Web page revision data
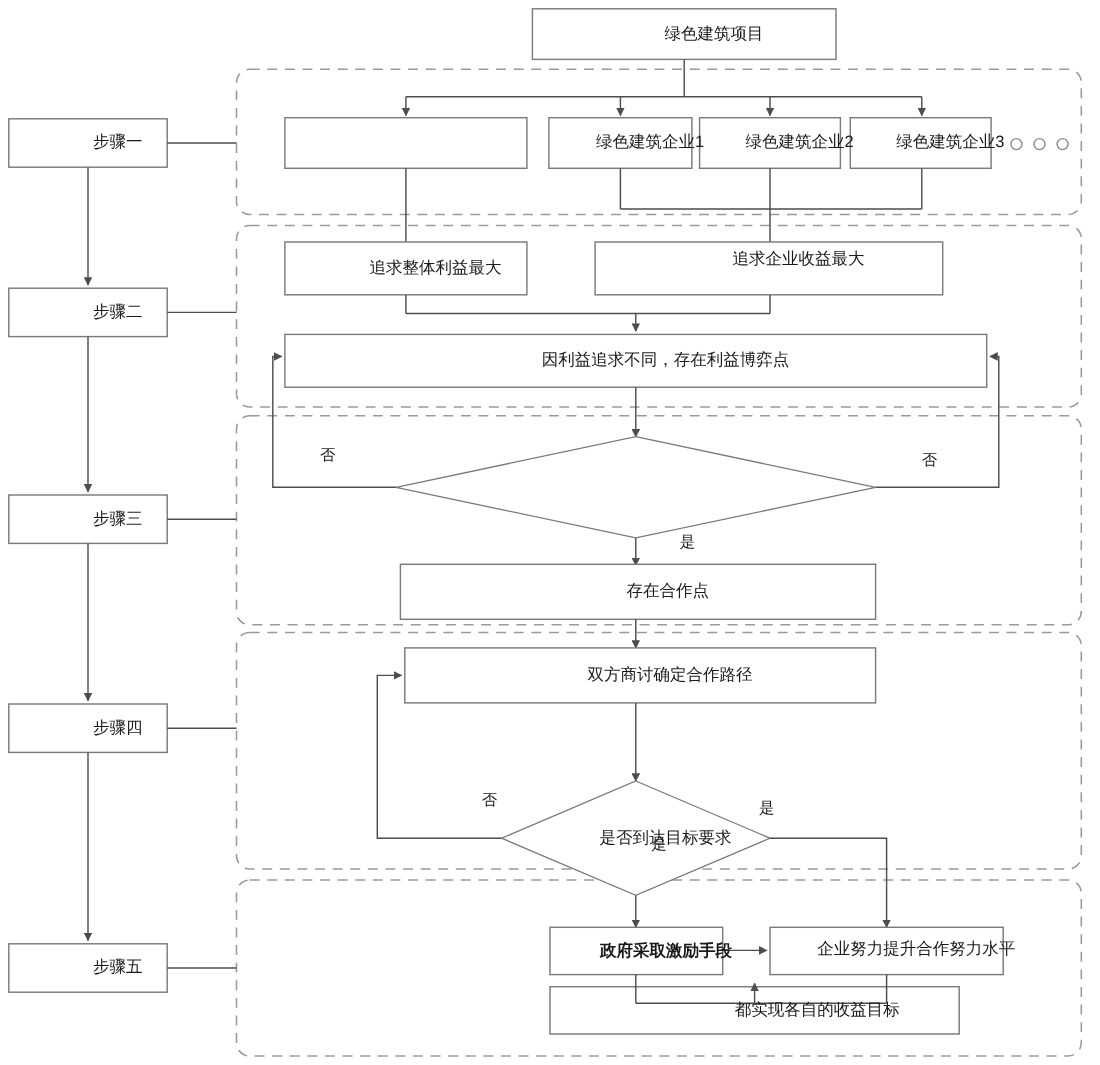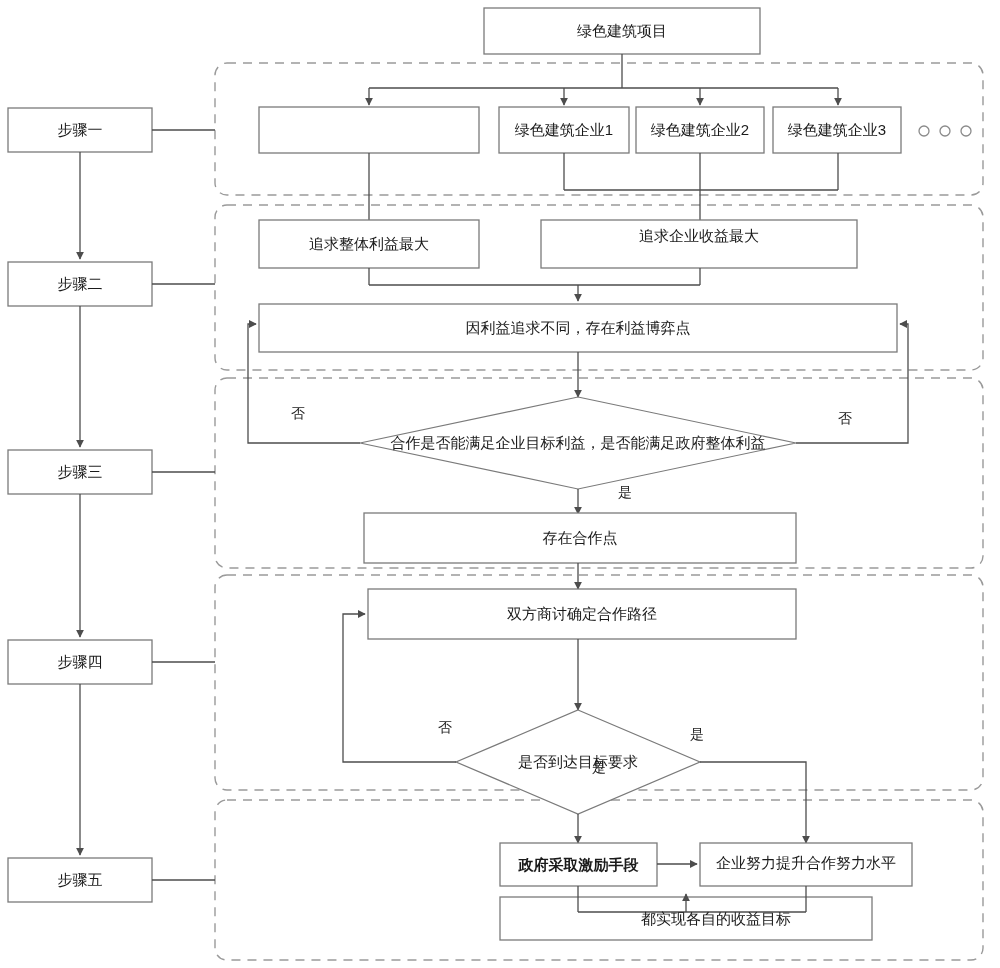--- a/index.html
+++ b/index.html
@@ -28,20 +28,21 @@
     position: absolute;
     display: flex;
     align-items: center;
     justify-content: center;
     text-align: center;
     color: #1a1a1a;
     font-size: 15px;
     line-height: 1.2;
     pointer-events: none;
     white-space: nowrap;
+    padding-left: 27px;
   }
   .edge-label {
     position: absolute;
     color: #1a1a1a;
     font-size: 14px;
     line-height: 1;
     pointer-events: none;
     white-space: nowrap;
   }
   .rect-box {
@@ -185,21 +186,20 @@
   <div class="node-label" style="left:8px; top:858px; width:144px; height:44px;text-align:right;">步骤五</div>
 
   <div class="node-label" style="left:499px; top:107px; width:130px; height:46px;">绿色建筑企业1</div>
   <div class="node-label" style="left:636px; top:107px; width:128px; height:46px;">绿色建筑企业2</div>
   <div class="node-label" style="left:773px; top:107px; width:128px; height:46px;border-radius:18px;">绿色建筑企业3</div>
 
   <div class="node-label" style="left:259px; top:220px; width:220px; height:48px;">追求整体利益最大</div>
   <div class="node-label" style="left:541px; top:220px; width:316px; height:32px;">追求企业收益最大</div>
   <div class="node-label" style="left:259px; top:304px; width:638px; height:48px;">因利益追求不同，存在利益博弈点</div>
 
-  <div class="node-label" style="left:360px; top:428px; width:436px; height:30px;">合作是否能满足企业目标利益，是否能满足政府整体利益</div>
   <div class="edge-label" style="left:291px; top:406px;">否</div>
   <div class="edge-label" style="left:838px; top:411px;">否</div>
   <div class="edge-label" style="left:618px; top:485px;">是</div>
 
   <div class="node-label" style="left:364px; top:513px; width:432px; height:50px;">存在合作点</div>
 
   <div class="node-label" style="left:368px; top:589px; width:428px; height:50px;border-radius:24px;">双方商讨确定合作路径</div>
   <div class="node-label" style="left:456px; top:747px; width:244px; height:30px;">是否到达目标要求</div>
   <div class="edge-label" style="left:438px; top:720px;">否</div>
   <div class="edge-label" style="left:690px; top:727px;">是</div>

Exercise:
With the pictures omitted, print each line of the data above precisely as given.

Response to the task:
--- a/index.html
+++ b/index.html
@@ -28,20 +28,21 @@
     position: absolute;
     display: flex;
     align-items: center;
     justify-content: center;
     text-align: center;
     color: #1a1a1a;
     font-size: 15px;
     line-height: 1.2;
     pointer-events: none;
     white-space: nowrap;
+    padding-left: 27px;
   }
   .edge-label {
     position: absolute;
     color: #1a1a1a;
     font-size: 14px;
     line-height: 1;
     pointer-events: none;
     white-space: nowrap;
   }
   .rect-box {
@@ -185,21 +186,20 @@
   <div class="node-label" style="left:8px; top:858px; width:144px; height:44px;text-align:right;">步骤五</div>
 
   <div class="node-label" style="left:499px; top:107px; width:130px; height:46px;">绿色建筑企业1</div>
   <div class="node-label" style="left:636px; top:107px; width:128px; height:46px;">绿色建筑企业2</div>
   <div class="node-label" style="left:773px; top:107px; width:128px; height:46px;border-radius:18px;">绿色建筑企业3</div>
 
   <div class="node-label" style="left:259px; top:220px; width:220px; height:48px;">追求整体利益最大</div>
   <div class="node-label" style="left:541px; top:220px; width:316px; height:32px;">追求企业收益最大</div>
   <div class="node-label" style="left:259px; top:304px; width:638px; height:48px;">因利益追求不同，存在利益博弈点</div>
 
-  <div class="node-label" style="left:360px; top:428px; width:436px; height:30px;">合作是否能满足企业目标利益，是否能满足政府整体利益</div>
   <div class="edge-label" style="left:291px; top:406px;">否</div>
   <div class="edge-label" style="left:838px; top:411px;">否</div>
   <div class="edge-label" style="left:618px; top:485px;">是</div>
 
   <div class="node-label" style="left:364px; top:513px; width:432px; height:50px;">存在合作点</div>
 
   <div class="node-label" style="left:368px; top:589px; width:428px; height:50px;border-radius:24px;">双方商讨确定合作路径</div>
   <div class="node-label" style="left:456px; top:747px; width:244px; height:30px;">是否到达目标要求</div>
   <div class="edge-label" style="left:438px; top:720px;">否</div>
   <div class="edge-label" style="left:690px; top:727px;">是</div>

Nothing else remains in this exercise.